Web page edit records:
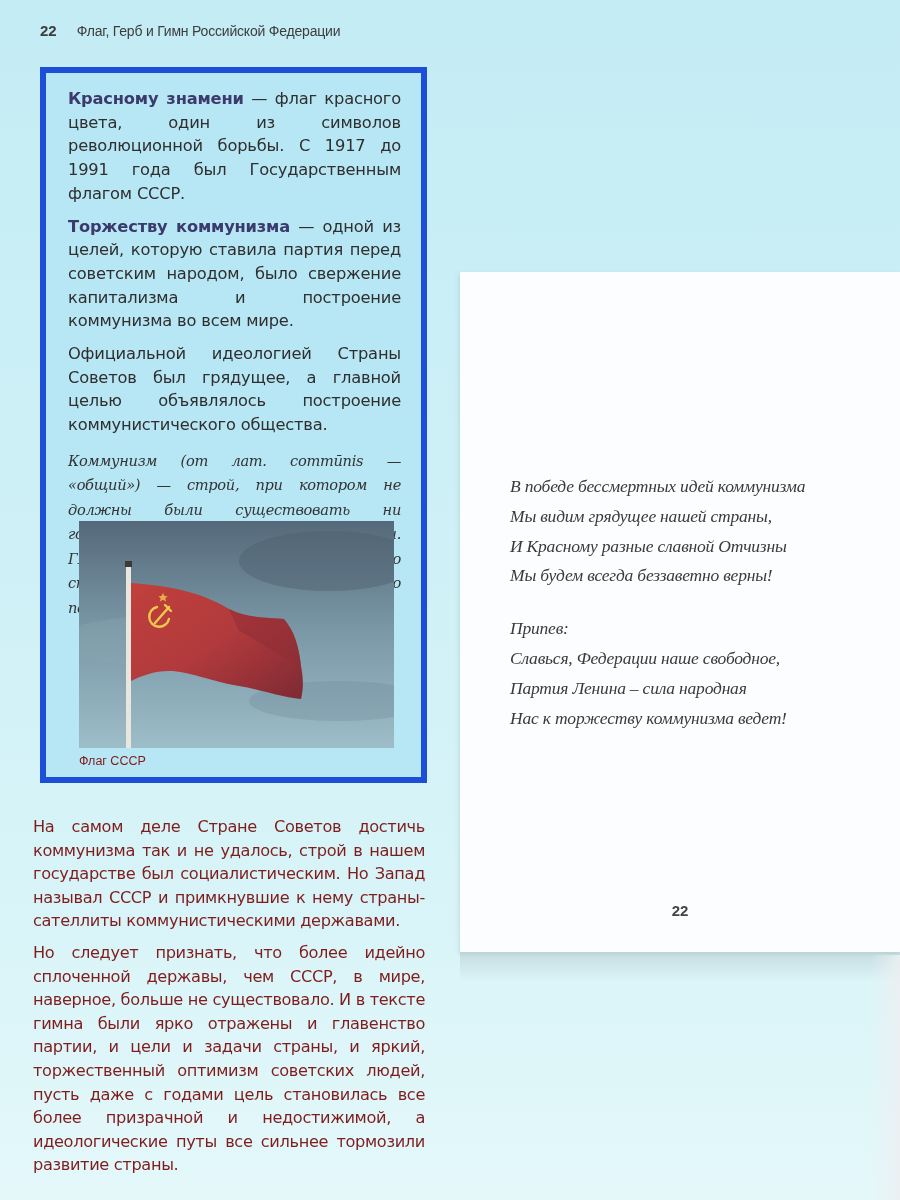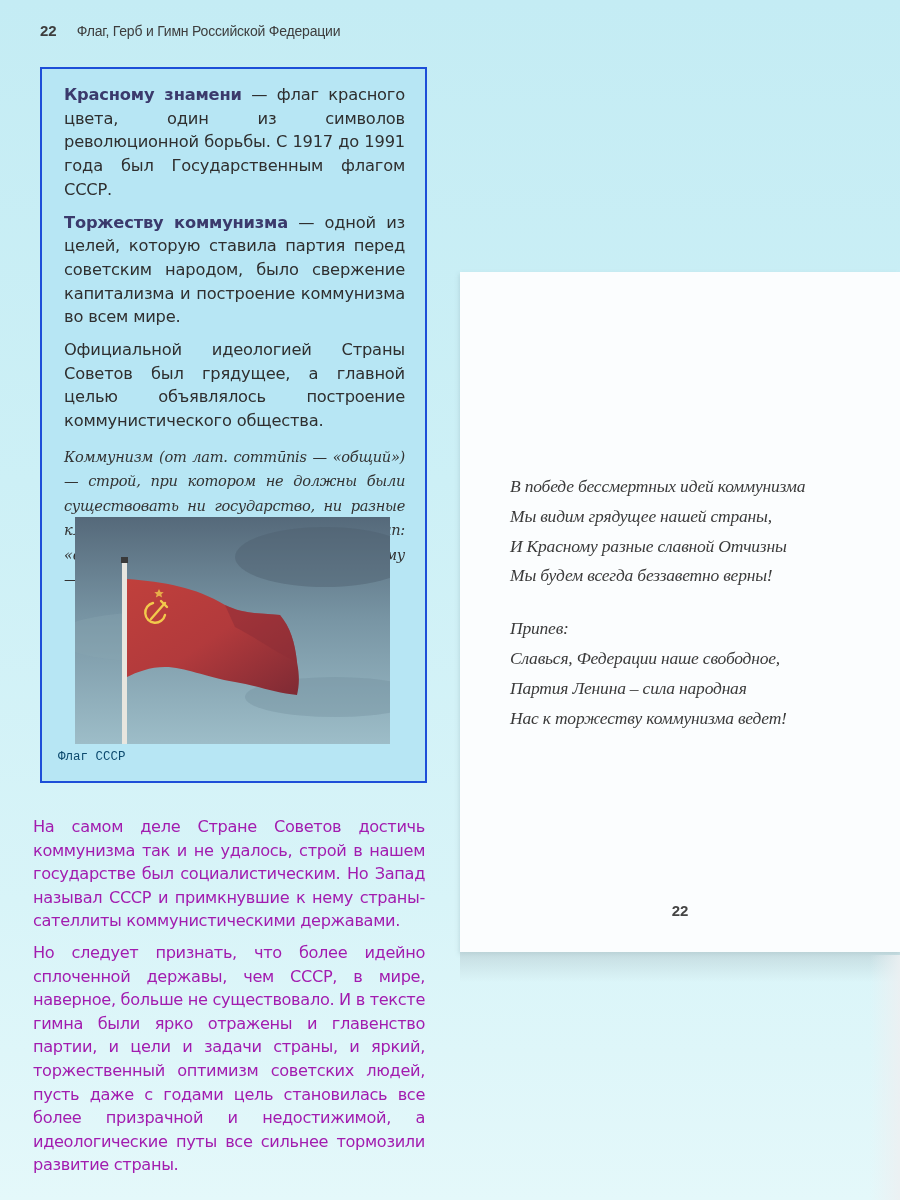--- a/index.html
+++ b/index.html
@@ -26,7 +26,7 @@
     position: absolute; left: 40px; top: 67px;
     width: 387px; height: 716px;
     background: #b7e6f4;
-    border: 2px solid #1d4ed8;
+    border: 6px solid #1d4ed8;
     padding: 14px 20px 0 22px;
   }
   .info-box p.sans {

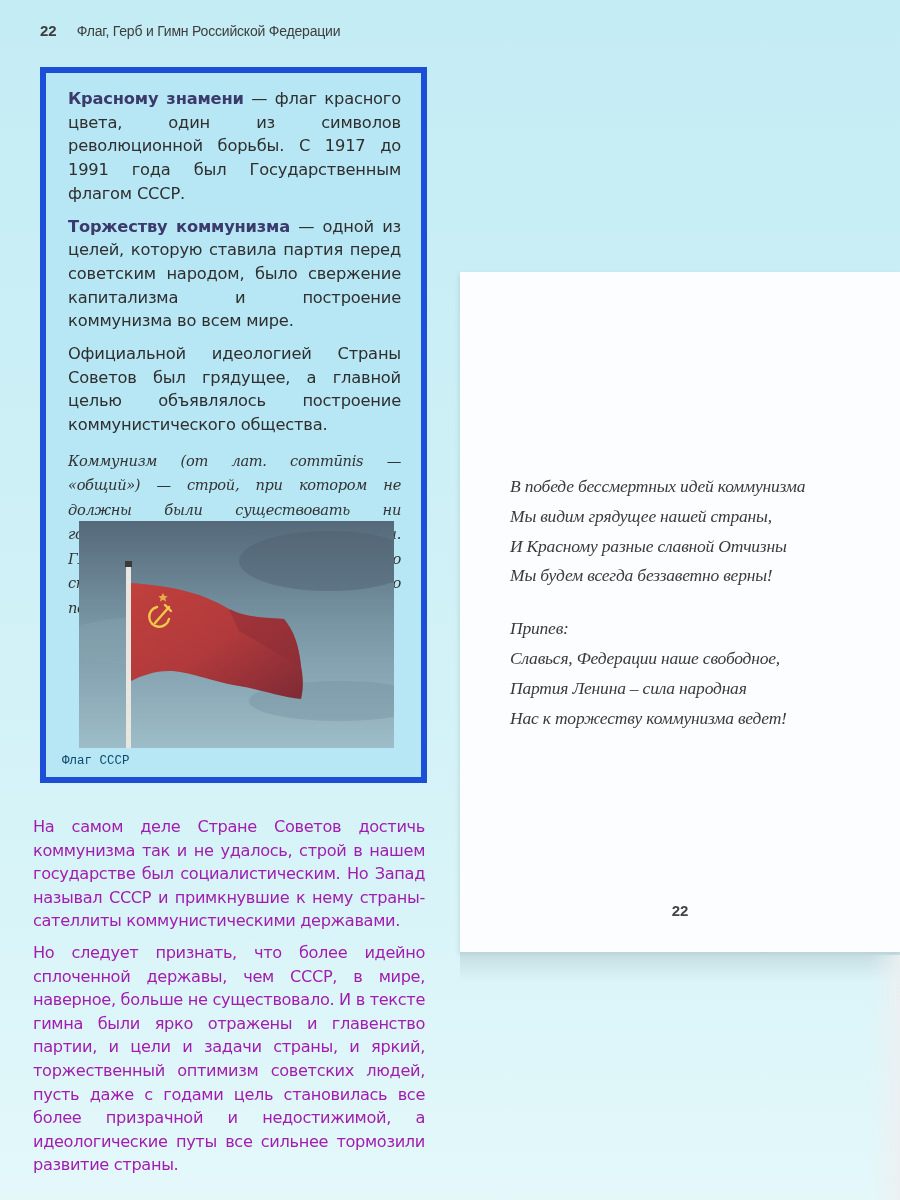--- a/index.html
+++ b/index.html
@@ -56,9 +56,9 @@
   }
   .flag-photo svg { display: block; width: 100%; height: 100%; }
   .flag-caption {
-    position: absolute; left: 16px; top: 681px;
-    font-family: Liberation Mono, monospace;
-    font-size: 12.5px; color: #0c4a6e;
+    position: absolute; left: 33px; top: 681px;
+    font-family: Liberation Sans, sans-serif;
+    font-size: 12.5px; color: #7f1d1d;
   }
 
   

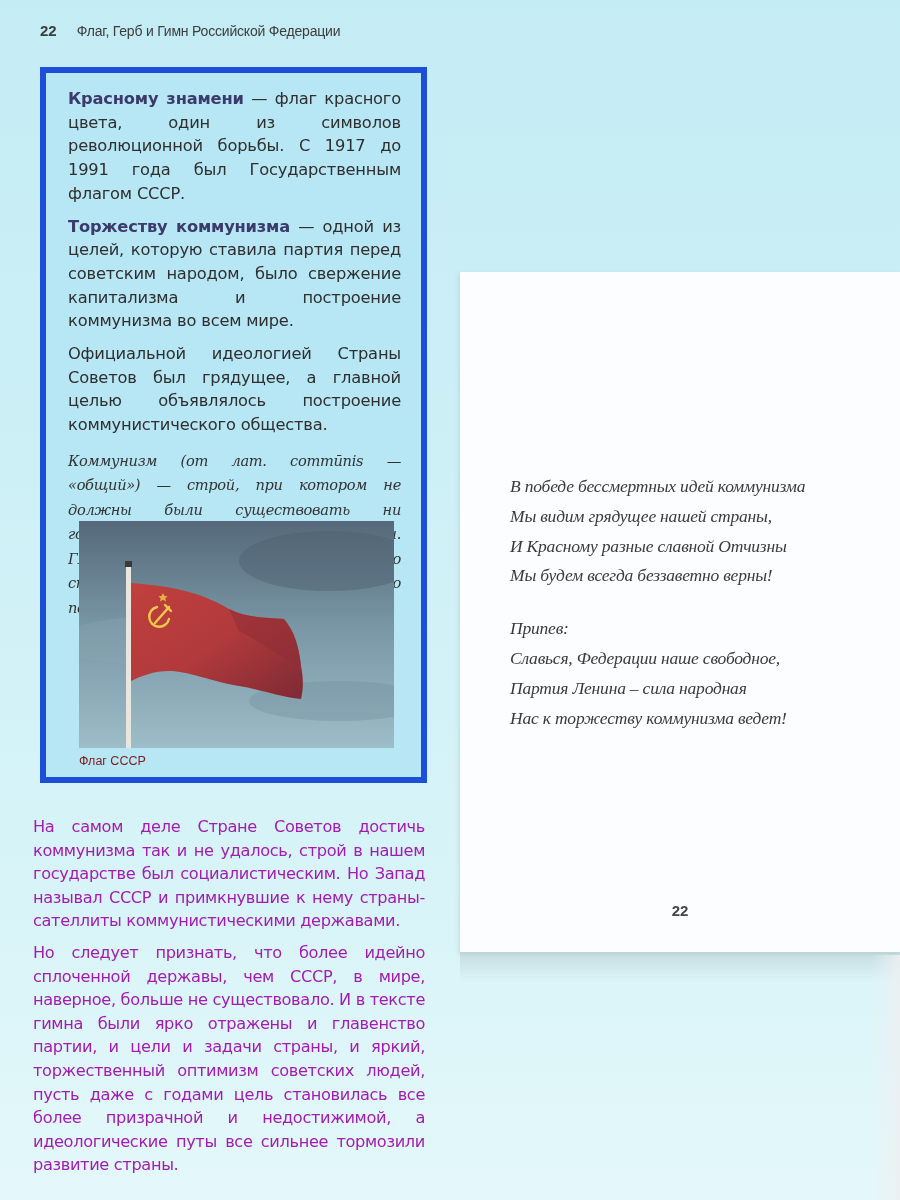--- a/index.html
+++ b/index.html
@@ -66,7 +66,7 @@
     position: absolute; left: 33px; top: 815px; width: 392px;
     font-family: "DejaVu Sans", sans-serif;
     font-size: 16.2px; line-height: 23.6px;
-    color: #a21caf;
+    color: #7f1d1d;
     letter-spacing: -0.35px;
   }
   .body-text p { text-align: justify; margin-bottom: 8px; }

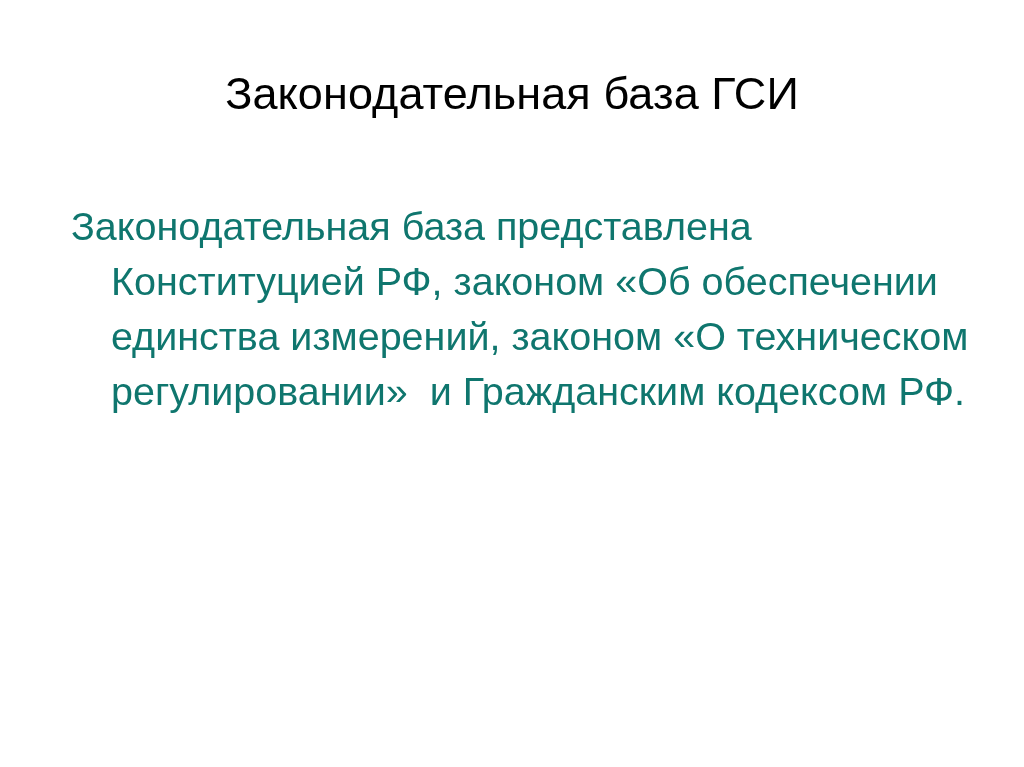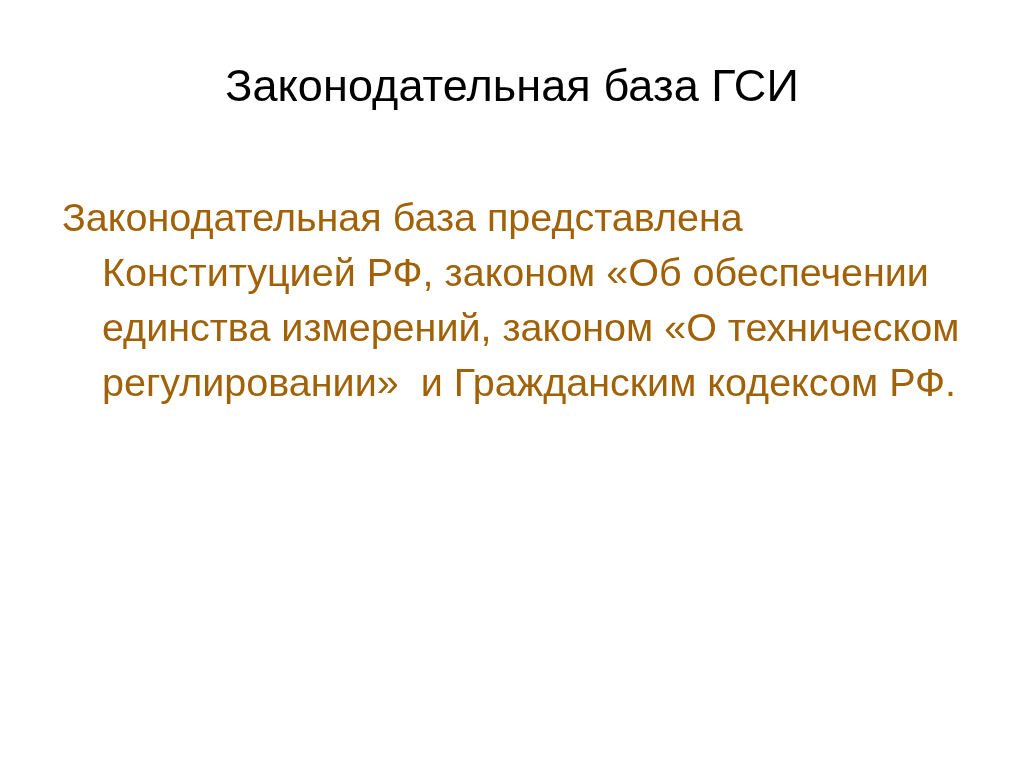--- a/index.html
+++ b/index.html
@@ -35,7 +35,7 @@
   }
 
   .slide-title {
-    margin: 8px;
+    margin: 16px;
     font-size: 45px;
     font-weight: 400;
     line-height: 1.15;

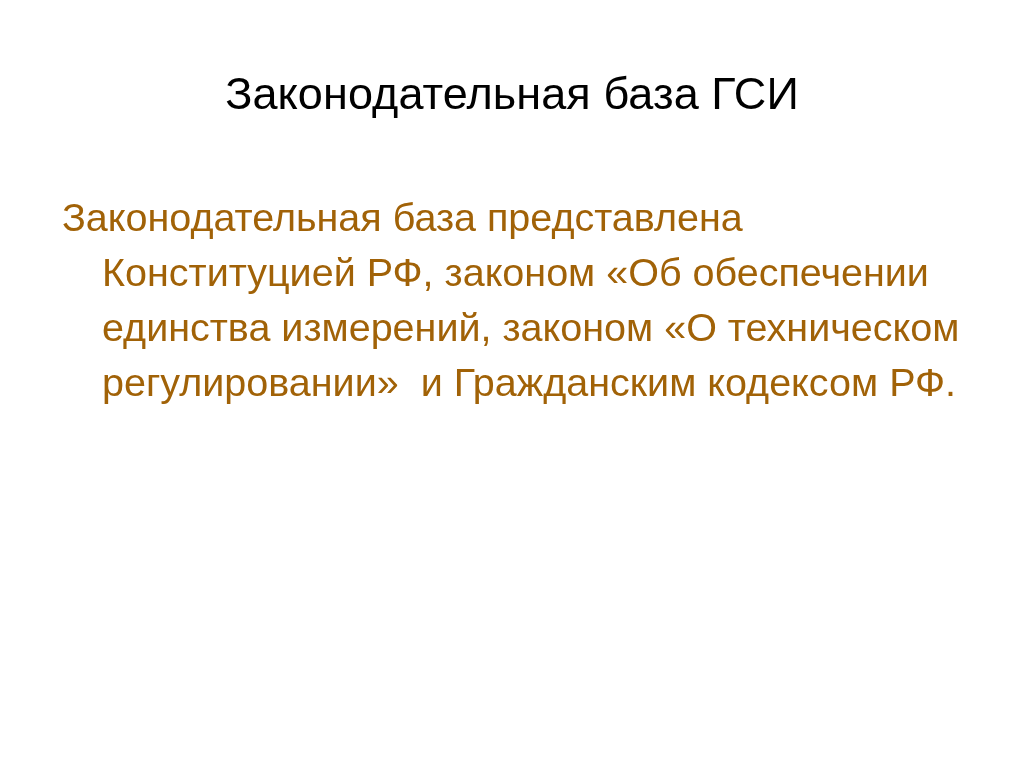--- a/index.html
+++ b/index.html
@@ -53,11 +53,11 @@
   }
 
   .body-paragraph {
-    margin: 4px;
+    margin: 13px;
     font-size: 39.5px;
     font-weight: 400;
     line-height: 55px;
-    color: #a16207;
+    color: #0f766e;
     text-align: left;
     
     padding-left: 40px;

▶ _WHAT IS BEING ASKED_:
Pictures omitted, give the entries again exactly.

▶ _TASK RESULT_:
--- a/index.html
+++ b/index.html
@@ -26,7 +26,7 @@
     position: absolute; left: 40px; top: 67px;
     width: 387px; height: 716px;
     background: #b7e6f4;
-    border: 2px solid #1d4ed8;
+    border: 6px solid #1d4ed8;
     padding: 14px 20px 0 22px;
   }
   .info-box p.sans {

--- a/index.html
+++ b/index.html
@@ -56,9 +56,9 @@
   }
   .flag-photo svg { display: block; width: 100%; height: 100%; }
   .flag-caption {
-    position: absolute; left: 16px; top: 681px;
-    font-family: Liberation Mono, monospace;
-    font-size: 12.5px; color: #0c4a6e;
+    position: absolute; left: 33px; top: 681px;
+    font-family: Liberation Sans, sans-serif;
+    font-size: 12.5px; color: #7f1d1d;
   }
 
   

--- a/index.html
+++ b/index.html
@@ -66,7 +66,7 @@
     position: absolute; left: 33px; top: 815px; width: 392px;
     font-family: "DejaVu Sans", sans-serif;
     font-size: 16.2px; line-height: 23.6px;
-    color: #a21caf;
+    color: #7f1d1d;
     letter-spacing: -0.35px;
   }
   .body-text p { text-align: justify; margin-bottom: 8px; }

--- a/index.html
+++ b/index.html
@@ -35,7 +35,7 @@
   }
 
   .slide-title {
-    margin: 8px;
+    margin: 16px;
     font-size: 45px;
     font-weight: 400;
     line-height: 1.15;

--- a/index.html
+++ b/index.html
@@ -53,11 +53,11 @@
   }
 
   .body-paragraph {
-    margin: 4px;
+    margin: 13px;
     font-size: 39.5px;
     font-weight: 400;
     line-height: 55px;
-    color: #a16207;
+    color: #0f766e;
     text-align: left;
     
     padding-left: 40px;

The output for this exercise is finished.